Task statement. Every entry below should be repeated exactly; the pictures should not.

════════

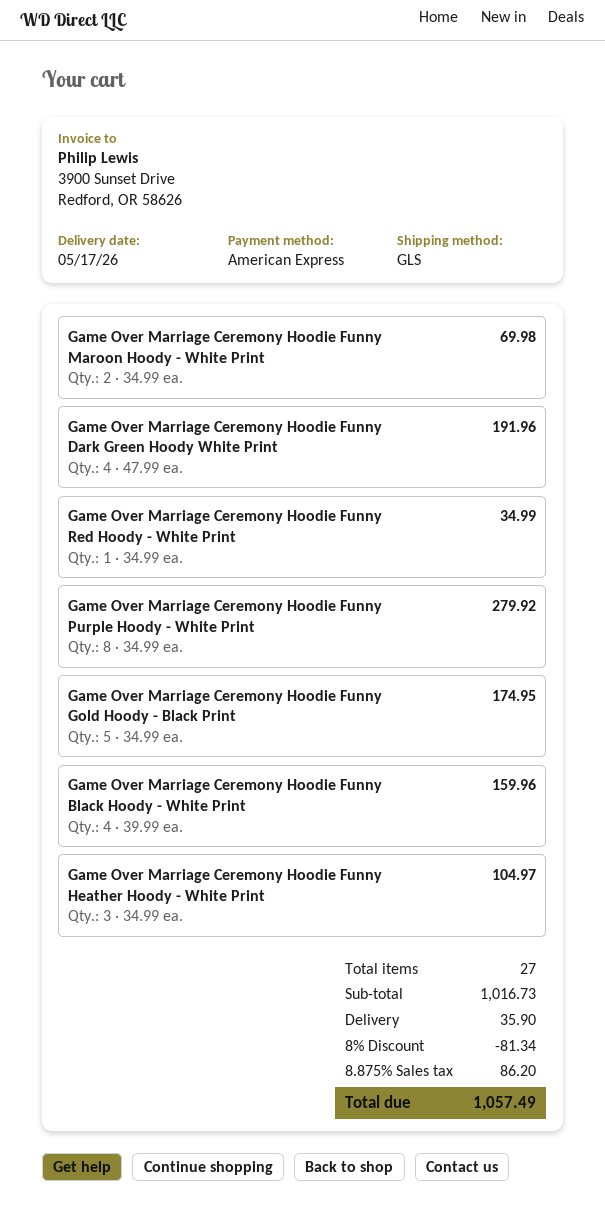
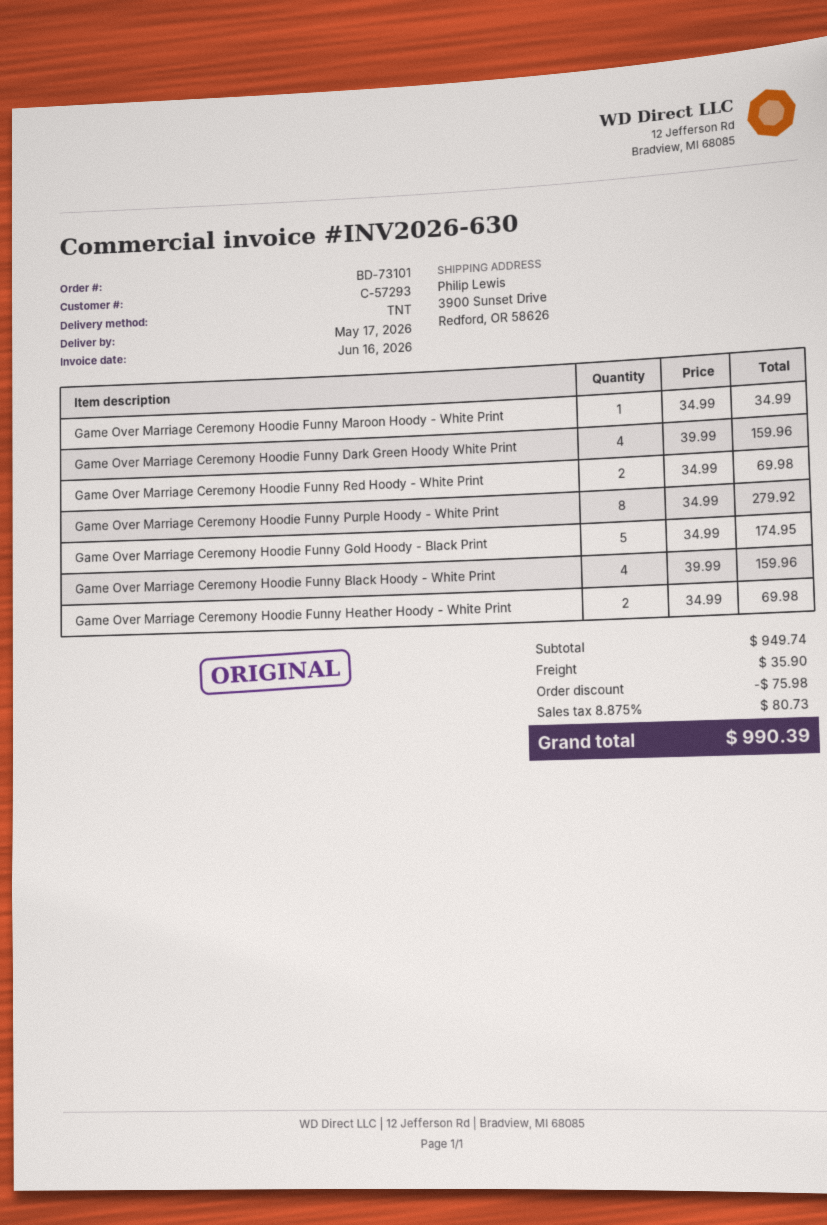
shipping method: GLS -> TNT
Game Over Marriage Ceremony Hoodie Funny Maroon Hoody - White Print: 2 x 34.99 = 69.98 -> 1 x 34.99 = 34.99
Game Over Marriage Ceremony Hoodie Funny Dark Green Hoody White Print: 4 x 47.99 = 191.96 -> 4 x 39.99 = 159.96
Game Over Marriage Ceremony Hoodie Funny Red Hoody - White Print: 1 x 34.99 = 34.99 -> 2 x 34.99 = 69.98
Game Over Marriage Ceremony Hoodie Funny Heather Hoody - White Print: 3 x 34.99 = 104.97 -> 2 x 34.99 = 69.98
subtotal: 1016.73 -> 949.74
discount: 81.34 -> 75.98
tax: 8.875% = 86.20 -> 8.875% = 80.73
total: 1057.49 -> 990.39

════════

The answer.
shipping method: GLS -> TNT
Game Over Marriage Ceremony Hoodie Funny Maroon Hoody - White Print: 2 x 34.99 = 69.98 -> 1 x 34.99 = 34.99
Game Over Marriage Ceremony Hoodie Funny Dark Green Hoody White Print: 4 x 47.99 = 191.96 -> 4 x 39.99 = 159.96
Game Over Marriage Ceremony Hoodie Funny Red Hoody - White Print: 1 x 34.99 = 34.99 -> 2 x 34.99 = 69.98
Game Over Marriage Ceremony Hoodie Funny Heather Hoody - White Print: 3 x 34.99 = 104.97 -> 2 x 34.99 = 69.98
subtotal: 1016.73 -> 949.74
discount: 81.34 -> 75.98
tax: 8.875% = 86.20 -> 8.875% = 80.73
total: 1057.49 -> 990.39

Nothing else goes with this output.